A senior administration official raised a similar concern, warning that imposing new measures on Iran now risked causing a rupture within the so-called "P5+1" alliance —  the U.S., Britain, France, China, Russia and Germany — that has maintained the current, hard-hitting sanctions on Iran.

"The P5+1 believes there are serious negotiations," the official said. "They have a chance to be successful. For us to slap on a new set of sanctions in the middle of it they would see as bad faith with them."

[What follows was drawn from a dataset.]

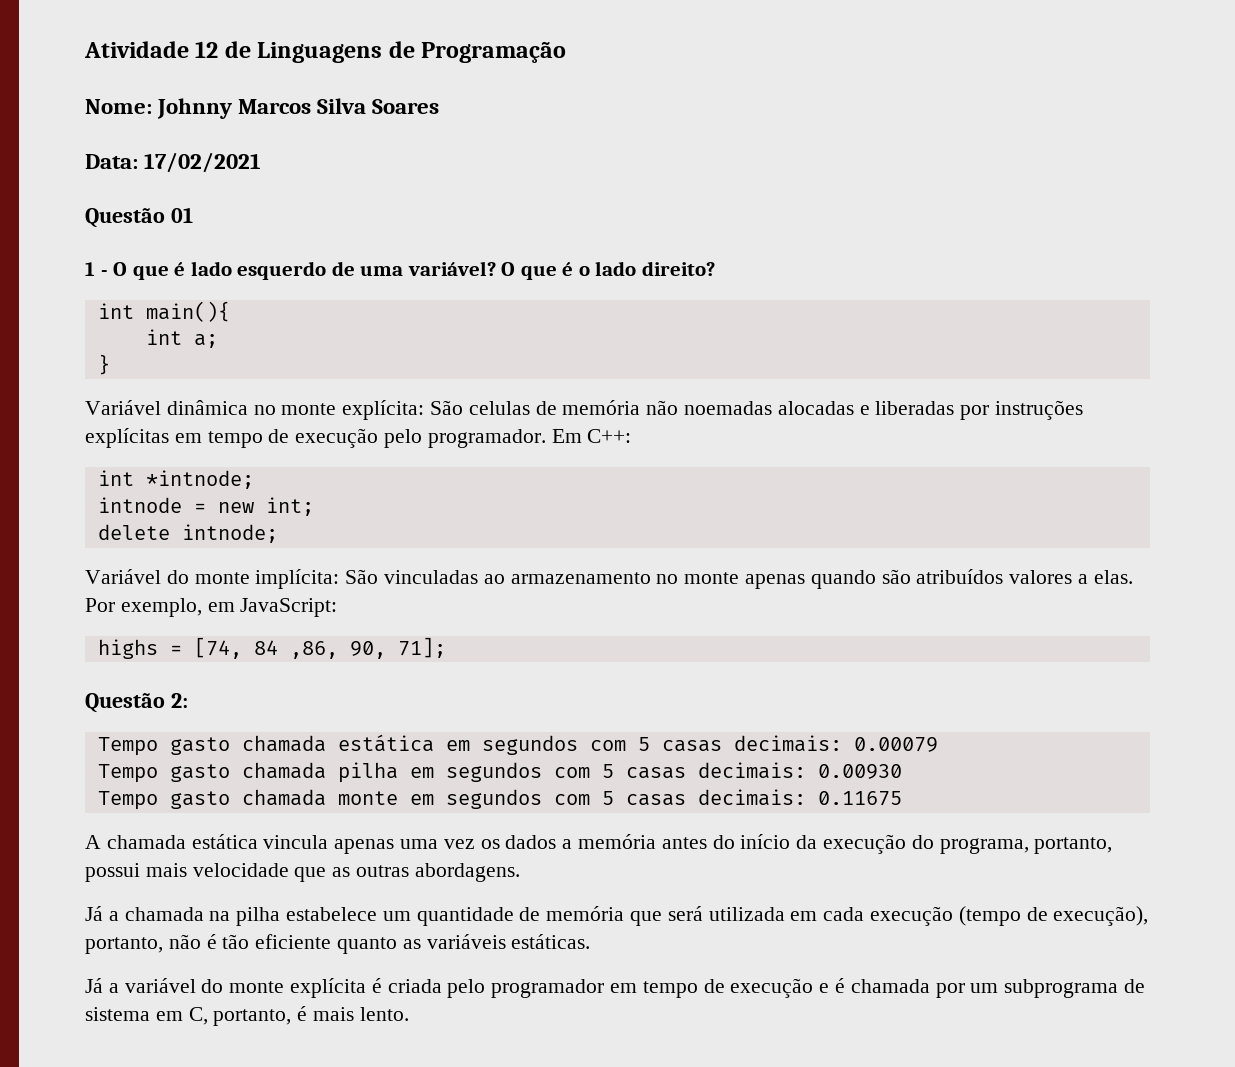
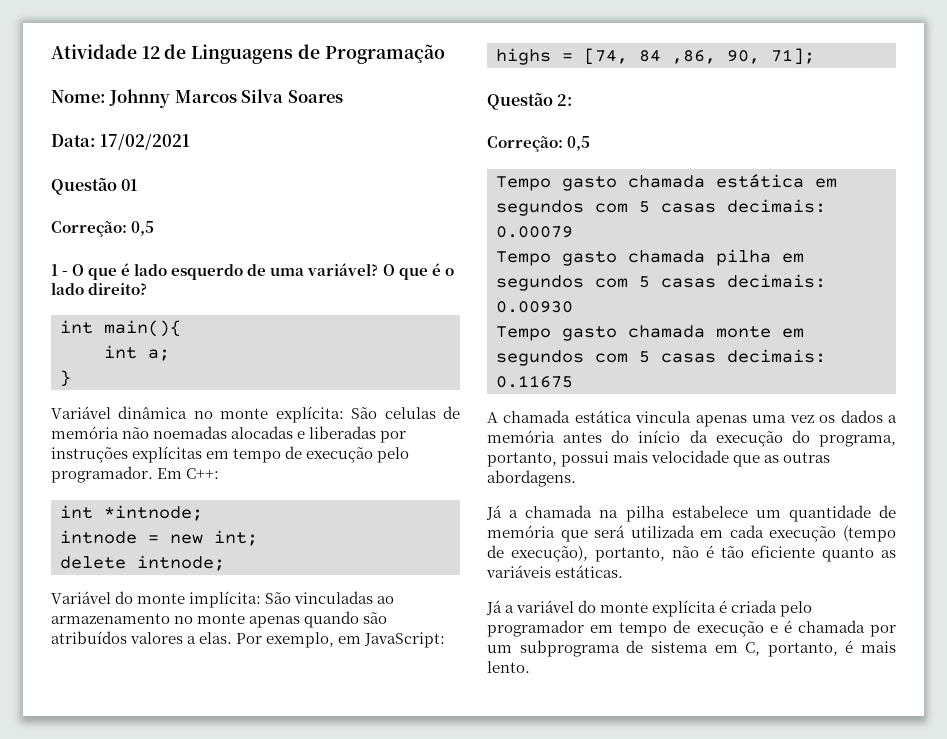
(193, 215) none -> [51,221,155,237] // Correção: 0,5
(188, 700) none -> [487,136,591,152] // Correção: 0,5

It’s far from clear that the administration’s arguments about the dangers of imposing new sanctions will win the day. On Thursday, Sen. Bob Casey (D-PA) urged the Senate to pass a new round of sanctions in defiance of White House pleas and Sen. Bob Menendez (D-NJ) expressed frustration with the lack of specifics on the deal that he had received in classified briefings with administration officials. Meanwhile, Republican hardliners doubled down in their opposition to the administration’s negotiating tactics Friday, with Sens. Marco Rubio (R-FL), Mark Kirk (R-IL), John Cornyn (R-TX) and Kelly Ayotte (R-NH) accusing the administration of giving Iran access to too much of its frozen money in exchange for too few concessions on its nuclear program.

"The American people will facilitate the payment of $20 billion in hard currency to the world’s leading sponsor of terrorism and in return accept a more advanced and dangerous Iranian nuclear infrastructure," the senators wrote in a letter to the White House.

The $20 billion figure, an estimate first publicized by the Israeli government, has become a standard talking point for conservative critics of the deal.

The senior administration official said outside estimates of how much Iranian money would be unfrozen as part of a deal were "wildly exaggerated," but declined to specify the White House’s own figure.

"It is not $15 billion, or $20 billion, or $30 billion, or $40 billion or $50 billion," the official said. "It is way south of all of that." 

The administration also questioned earlier estimates that there was roughly $50 billion in Iranian money frozen in banks around the world.  A second senior administration official said Iran actually had roughly $100 billion in foreign accounts that it had limited or no access to. The distinction is a critical one because larger overall holdings would make it easier for the administration to argue that it could theoretically free up $10 billion while still keeping the bulk of the Iranian funding locked away.

The administration’s release of new details about its talks with Iran came as the White House’s chief nuclear negotiator, Wendy Sherman, was preparing to return to Geneva next week for more talks with her Iranian counterparts. The two sides came close to a deal last weekend, but negotiators couldn’t bridge long-standing divides over the future of Iran’s plutonium-producing facility at Arak and Tehran’s stockpiles of enriched uranium.  Administration officials said those disputes still needed to be resolved but said an interim deal was in sight.

"For the first time in nearly a decade, we are getting close to a first step toward a comprehensive agreement that would stop the Iranian nuclear program from advancing and roll it back in key areas," the first senior administration official said. 

The current talks have infuriated Israeli officials, who have accused the Obama administration of rushing towards a flawed deal that would give Iran relief from the West’s crippling economic sanctions in exchange for minimal – and reversible – concessions. Israeli officials have said the current deal would only set Iran’s nuclear program back by 24 days, while other critics have said the agreement would delay Iran’s so-called "breakout time" – the moment at which Iran would have enough nuclear material for a single bomb – by a few months at best.

The administration official tried to lower expectations about the potential deal, describing it as a first step that would delay Iran’s progress towards a nuclear bomb but not entirely, or permanently, end it.

"I think it is fair to say that this agreement would extend breakout time," the official said. "Would it by months and months and months and months? Probably not. But it is because it’s a first step."